Continuano le critiche alla maggioranza per il ddl sicurezza: oltre le misure già discusse, tra cui l’aumento delle pene sia per chi protesta nelle carceri che per chi occupa proprietà illegalmente, o le disposizioni assai controverse in materia di terrorismo e di scudo penale per le forze dell’ordine, il disegno di legge, già approvato alla Camera e recentemente approdato in Senato, prevede anche un duro attacco agli atenei del nostro Paese.
IL TESTO NORMATIVO
L’articolo 31 del testo di legge dispone che gli atenei, in seguito a una semplice richiesta ricevuta e senza avere la facoltà di opporsi, dovranno dare informazioni ai servizi segreti, in deroga alle leggi sulla privacy, per quanto concerne i dati personali degli studenti, dei docenti e dei ricercatori associati, anche per quanto concerne le posizioni politiche, in nome della sicurezza nazionale.
Le disposizioni contenute per “il potenziamento dell’attività di informazione” risultano essere una modifica che il Governo, tramite questo ddl presentato dal Ministro dell’interno Piantedosi di concerto con il Ministro della giustizia Nordio e il Ministro della difesa Crosetto, vuole adottare in merito alla Legge n. 124 del 2007 che ai tempi segnò una forte riorganizzazione del settore dell’intelligence nazionale, rendendolo più trasparente, coordinato e controllato, con l’obiettivo di migliorare l’efficacia operativa e la responsabilità democratica.
LE CRITICHE DEL PROVVEDIMENTO
Parlando di “allarmismi ingiustificati”, la maggioranza ha cercato di respingere tutte le accuse. Tuttavia non sono mancate le critiche dalle opposizioni politiche, dalle realtà sindacali e anche dalla società civile sul provvedimento in questione, inquadrato dall’Onorevole Claudio Stefanazzi del Partito Democratico come un tentativo di “stringere ancora di più la cinghia attorno alla libertà di espressione del pensiero, soprattutto ai danni dei più giovani”.
Il Deputato Stefanazzi ha affermato, intervistato da noi, che le disposizione del disegno di legge “ricordano più uno Stato di polizia che una Repubblica democratica e le norme dell’articolo 31 non fanno eccezione” aggiungendo inoltre che “obbligare chi lavora nelle università e negli enti di ricerca a collaborare con i servizi segreti è quanto di più pericoloso possa essere fatto, soprattutto se si guarda a tutti i precedenti in cui, negli anni di questa legislatura, a studenti e manifestanti pacifici sono state applicate misure di ‘sicurezza’ assolutamente immotivate”.

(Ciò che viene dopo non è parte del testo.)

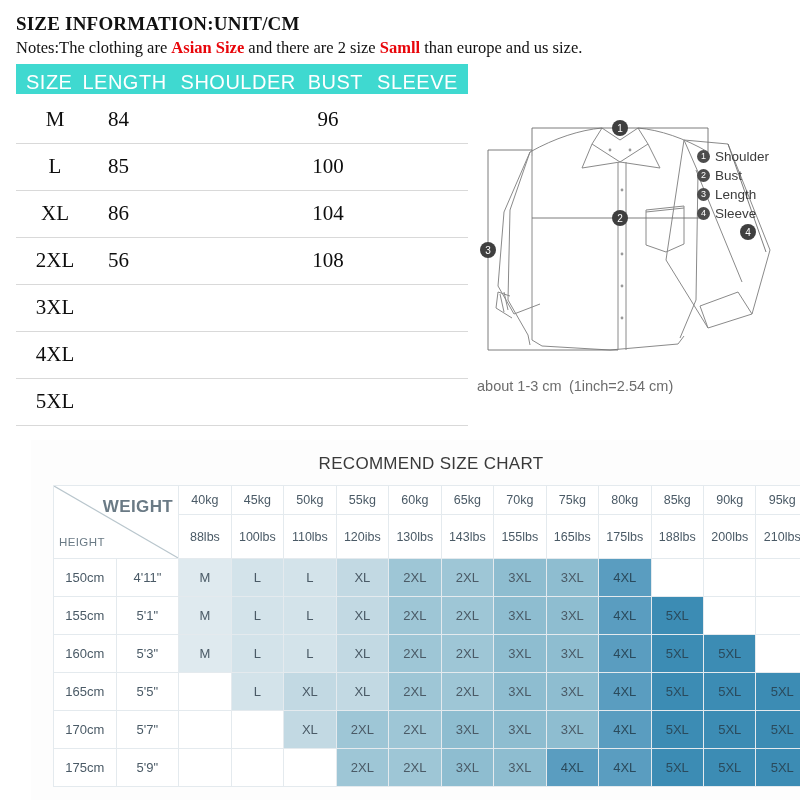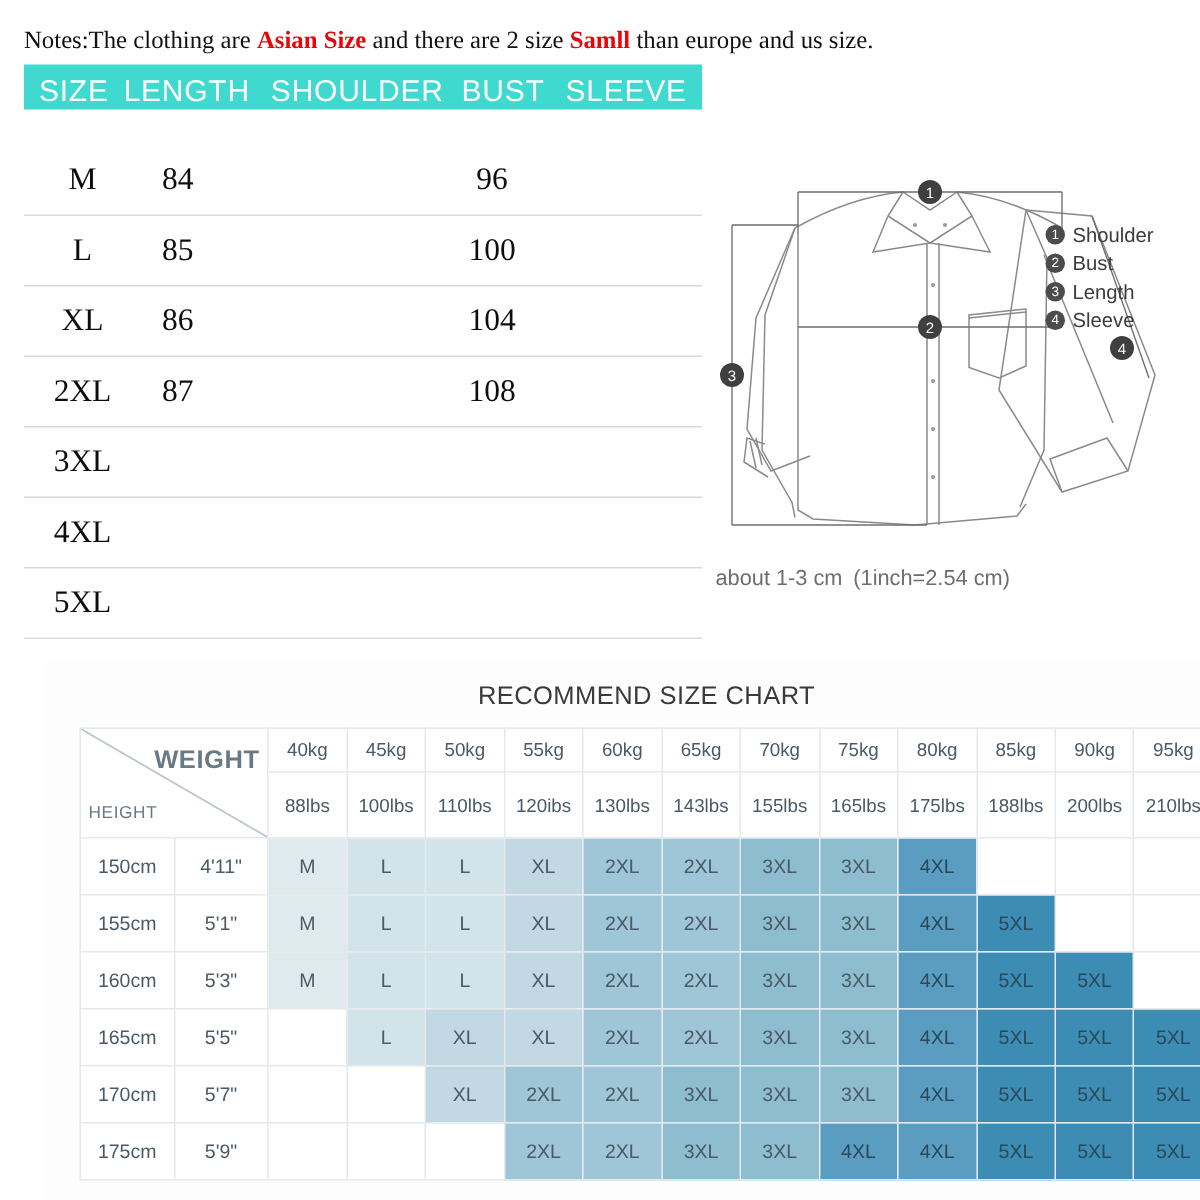--- a/index.html
+++ b/index.html
@@ -171,20 +171,21 @@
   .rec-table tbody td { height: 38px; font-size: 13px; }
   .h-cm   { font-size: 12.5px; color: #5b6b76; }
   .h-ft   { font-size: 11.5px; color: #6a7a85; }
   .cell   { color: #42606f; }
   .cell.dark { color: #2a4a5c; }
 </style>
 </head>
 <body>
 
 <div class="head-wrap">
+  <div class="title">SIZE INFORMATION:UNIT/CM</div>
   <div class="notes"><span>Notes:The clothing are </span><span class="hl">Asian Size</span><span> and there are 2 size </span><span class="hl">Samll</span><span> than europe and us size.</span></div>
 </div>
 
 <div class="cyan-bar">
   <span class="cb-size">SIZE</span>
   <span class="cb-length">LENGTH</span>
   <span class="cb-shoulder">SHOULDER</span>
   <span class="cb-bust">BUST</span>
   <span class="cb-sleeve">SLEEVE</span>
 </div>
@@ -207,21 +208,21 @@
       </tr>
       <tr>
         <td class="c-size">XL</td>
         <td class="c-length">86</td>
         <td class="c-shoulder"></td>
         <td class="c-bust">104</td>
         <td class="c-sleeve"></td>
       </tr>
       <tr>
         <td class="c-size">2XL</td>
-        <td class="c-length">87</td>
+        <td class="c-length">56</td>
         <td class="c-shoulder"></td>
         <td class="c-bust">108</td>
         <td class="c-sleeve"></td>
       </tr>
       <tr>
         <td class="c-size">3XL</td>
         <td class="c-length"></td>
         <td class="c-shoulder"></td>
         <td class="c-bust"></td>
         <td class="c-sleeve"></td>

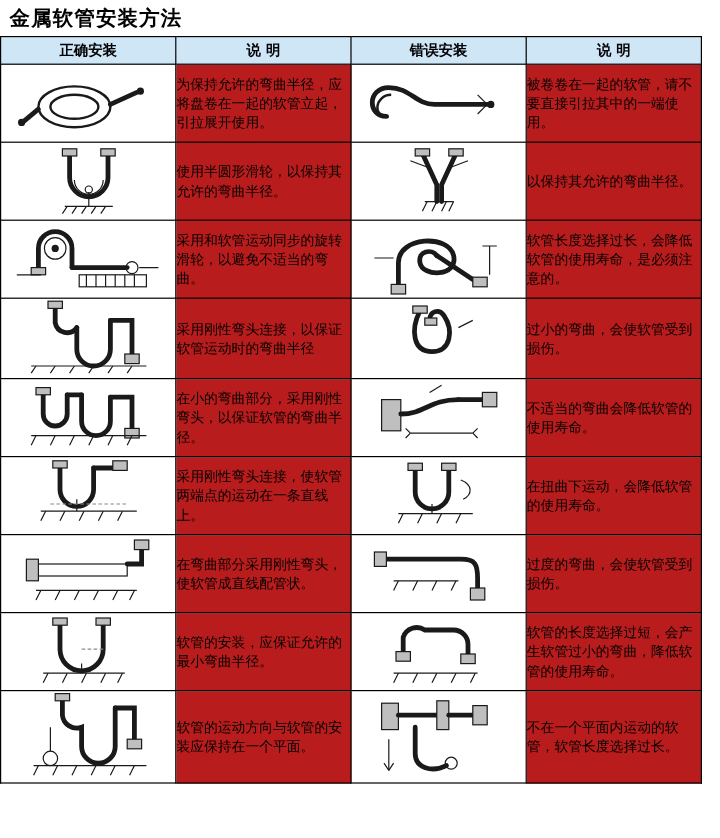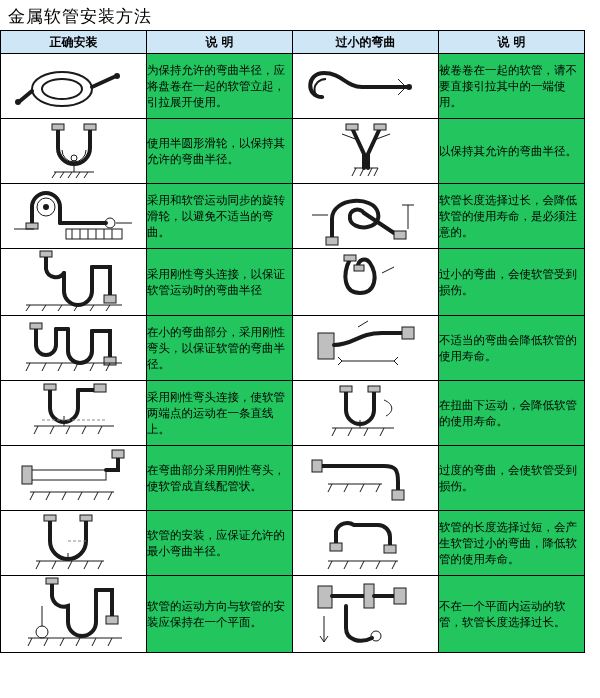--- a/index.html
+++ b/index.html
@@ -14,21 +14,21 @@
     overflow: hidden;
   }
   #page {
     position: relative;
     width: 600px;
     height: 698px;
     background: #ffffff;
   }
   #title {
     font-size: 17px;
-    font-weight: normal;
+    font-weight: bold;
     color: #000000;
     letter-spacing: 1px;
     padding: 6px 0 4px 8px;
     line-height: 20px;
   }
   table.grid {
     border-collapse: collapse;
     margin: 0 8px 0 0;
     width: 584px;
     table-layout: fixed;
@@ -48,21 +48,21 @@
   }
   col.c-img { width: 146px; }
   col.c-txt { width: 146px; }
 
   td.img-cell {
     background: #ffffff;
     text-align: center;
     height: 64px;
   }
   td.txt-cell {
-    background: #22c55e;
+    background: #b91c1c;
     font-size: 11.5px;
     line-height: 16px;
     color: #000000;
     padding: 4px 6px;
     text-align: left;
   }
   .fig {
     display: block;
     margin: 0 auto;
   }
@@ -98,21 +98,21 @@
     <colgroup>
       <col class="c-img">
         <col class="c-txt">
         <col class="c-img">
         <col class="c-txt">
     </colgroup>
     <thead>
       <tr>
         <th>正确安装</th>
         <th>说  明</th>
-        <th>过小的弯曲</th>
+        <th>错误安装</th>
         <th>说  明</th>
       </tr>
     </thead>
     <tbody>
 
       <tr>
         <td class="img-cell">
           <span class="fig">
             <svg width="128" height="58" viewBox="0 0 128 58">
               <ellipse cx="52" cy="32" rx="30" ry="17" class="stroke" stroke-width="5"></ellipse>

A tuonare è stata anche la segretaria della Flc Cgil, Gianna Fracassi, dichiarando come, in questo momento storico, siano “in gioco le libertà tutelate dalla Costituzione” riferendosi in particolare alla libertà della ricerca e al diritto alla riservatezza, facendo sollevare dei dubbi in merito alla legittimità costituzionale del ddl.
A prendere posizione sul tema tramite i suoi social, esprimendo a gran voce la sua contrarietà, è stato anche l’avvocato Angelo Greco sostenendo che “pure le lezioni considerate pericolose dovranno essere denunciate, il che fa temere che il solo fatto di avere un’opinione politica diversa da quella dominante potrebbe portare a delle conseguenze” nell’ipotesi migliore quantomeno “sul piano disciplinare”. Rispetto al passato, dunque, le università non potranno esimersi dal collaborare con i servizi segreti poiché questa norma le obbligherebbe a farlo.
Le mobilitazioni
Dopo gli scontri tra manifestanti e forze dell’ordine avvenuti il 13 gennaio, alcuni esponenti della maggioranza hanno espresso l’intenzione di accelerare l’approvazione del ddl richiedendo il passaggio diretto all’Aula, superando l’esame in commissione.
Il 17 gennaio ha avuto luogo una mobilitazione in diverse città d’Italia contro “il buio del regime” chiedendo a gran voce che il Senato respinga il provvedimento, ma la maggioranza di Giorgia Meloni è compatta sul tema. Tutto dunque ci lascia pensare che l’iter di approvazione non incontrerà problemi di alcun tipo.